Конь не без сомнения заржал. Миновав перекресток, встал, словно в болоте увяз. Вновь заржал: с тревогой, отчаянно.
– Не бойся! – подбодрил его князь. – Нам ли упырей страшиться?
Не к месту вспомнился пан Пупек с его угрозами. Кого пугаешь, дурной пупок?
– Лихим же людям, честно скажу, лучше нам путь не заступать. Да и кому мы здесь нужны?
Конь понурил голову, сделал несколько шагов – и вдруг перешел на собранную рысь. Понимал, молодец, как седоку меньшее неудобство доставить. Вспомнил князь, чему в отрочестве был учен: три десятых повода, семь – шенкеля. Вперед, пан Woronoy!
Hoj-da!
– Едет улан, едет,Зброей ясной светит,С каждой девкой ласков,Каждую приветит…
Мчат сквозь сумерки конь и всадник. Расступается лес, открывает путь лихому улану. Дождь – и тот перестал, удрал до срока в темные тучи. Езжайте с Богом, а я ночью наверстаю.
– Но сильней всех любитИ зовет жениться,В саване шелковомВражья Молодица…
Стук копыт, шелест потревоженных листьев. Шум сонного леса… Вперед! Дорогу Волмонтович не вспомнил, но рассудил, что не в Сибири он и не в Монголии. Широка просека, значит, куда-то ведет – если не в Петербург, то в чухонскую деревню.
Приедем – разберемся.
– Каждого уланаВстретит и приветит…
Ай! Вовремя вспомнил князь, о ком поет, прикусил язык. И без твоей милости, панна Молодица, вечер проведу, не заскучаю. Бросил взгляд налево – пусто, лес да дорога. Хвала Заступнице! Направо поглядел…
Очи бы протереть – и окуляры, что на столе забыл, заодно.
Х-холера!..
Светлая тень по-над лесом. Белая всадница среди серой мглы. Не скачет – скользит.

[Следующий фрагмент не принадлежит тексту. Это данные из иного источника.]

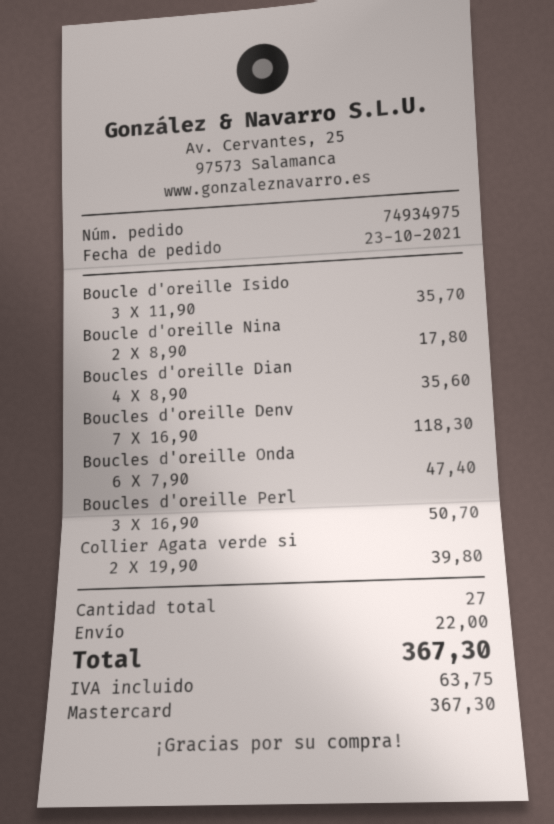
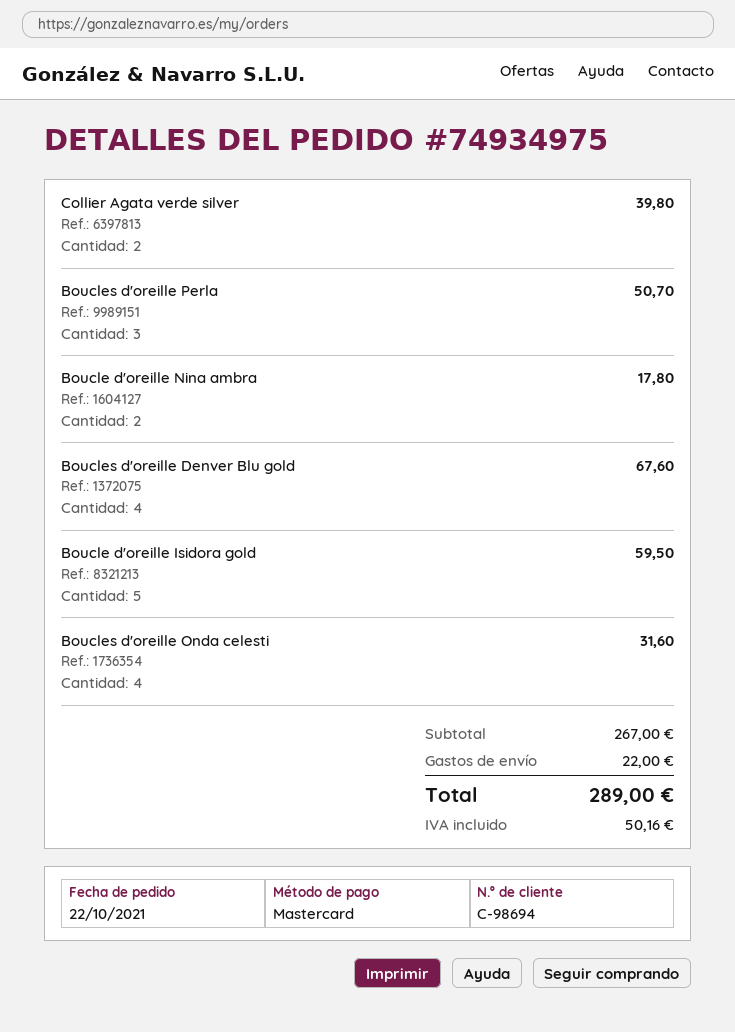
order date: 2021-10-23 -> 2021-10-22
Boucle d'oreille Isido: 3 for 35.70 -> 5 for 59.50
Boucles d'oreille Dian: 4 for 35.60 -> none
Boucles d'oreille Denv: 7 for 118.30 -> 4 for 67.60
Boucles d'oreille Onda: 6 for 47.40 -> 4 for 31.60
tax: 63.75 -> 50.16
total: 367.30 -> 289.00

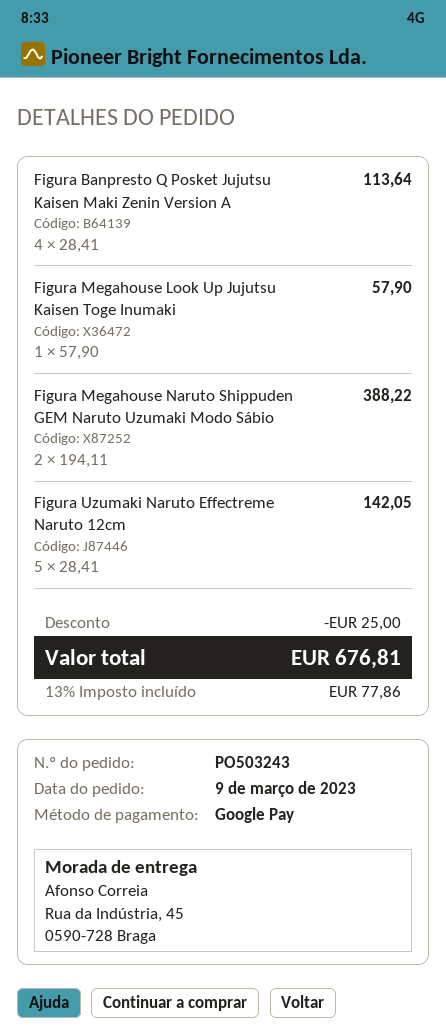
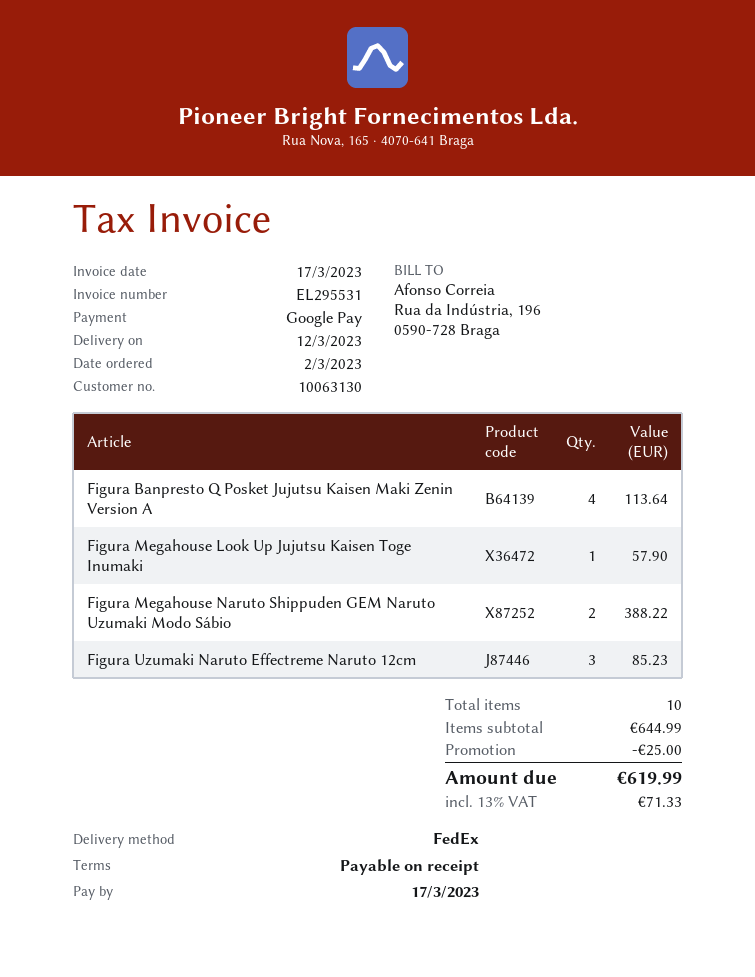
order date: 2023-03-09 -> 2023-03-02
Figura Uzumaki Naruto Effectreme Naruto 12cm: 5 for 142.05 -> 3 for 85.23
tax: 13% = 77.86 -> 13% = 71.33
total: 676.81 -> 619.99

Ни ударов копыт о дорогу, ни конского храпа. Белое на сером…
Накликал!
3
В призраков Казимир Волмонтович не верил, что весьма дивно, если вспомнить его биографию. А вот не верил, да! – причем не сердцем, а вполне сознательно. В детстве, когда сверстники ночью через кладбищенскую ограду лазили, теша отвагу шляхетскую, малыш Казик лишь свистел с презрением. Если слишком приставали, пересказывал слова ксендза, отца Жигимонта. Не признает святая католическая Церковь нежить и нелюдь – и верить не велит. Все, что в ночь встретишь, – либо земное, людским разумом постигаемое, либо мара, дуля от пана Нечистого. Только хлопы призраков страшатся!

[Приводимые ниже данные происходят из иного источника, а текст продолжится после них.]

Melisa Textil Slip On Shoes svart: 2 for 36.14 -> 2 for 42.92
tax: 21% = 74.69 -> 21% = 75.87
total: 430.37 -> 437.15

На кладбище, впрочем, залез – на спор, дабы отстали.
Мудрости отца Жигимонта хватило надолго, считай, на полжизни. Вновь поговорить о нечисти довелось уже не с ксендзом, а с академиком Хансом Христианом Эрстедом. Едва очухался князь после первого сеанса электричества, тут любопытство и забрало. Навидался всякого, пора по полочкам разложить. У Эрстеда-младшего спрашивать не стал, постеснялся. Зато академик, человек Большой Науки – считай, тот же ксендз, только из иного департамента.
Странное дело, но объяснения ученого мало отличались от сказанного священником. Разве что ссылался Эрстед-старший не на папские буллы, а на иные догматы – научные. Призраки, сказал академик, – гримасы физики и обман чувств. А в конце разговора признался, что некие «явления» посещают его с самого детства. Не слишком часто, но регулярно. Все виденное он аккуратно заносит в особый дневник. Разберется Наука, и не с таким разбиралась.
Ободрил, нечего сказать!
Князь закусил губу. Скачет? Скачет! Белая тень на коне бледном, в светлом плаще с капюшоном, с пелериной, будто в саване могильном. Молодая, строгая, из-под капюшона пряди волос выбиваются.
Ты ли, Молодица? Из песни пожаловала?
– К-куда? Куда, пся крев?!
Эх, пан Woronoy! Верил тебе, как с человеком речи вел. А ты чего сделал? Кто тебя просил за белой тенью сворачивать? А ежели бы она в пропасть нырнула? В омут речной?!
– Stoj, cholera!
Громко голос прозвучал, спугнул вечернюю тишину. Встали разом – два коня, два всадника. Был лес, явилась поляна, а в центре – беседка из камня-мрамора. Удивился князь: выходит, мы в парке? А там и понял: нечему дивиться.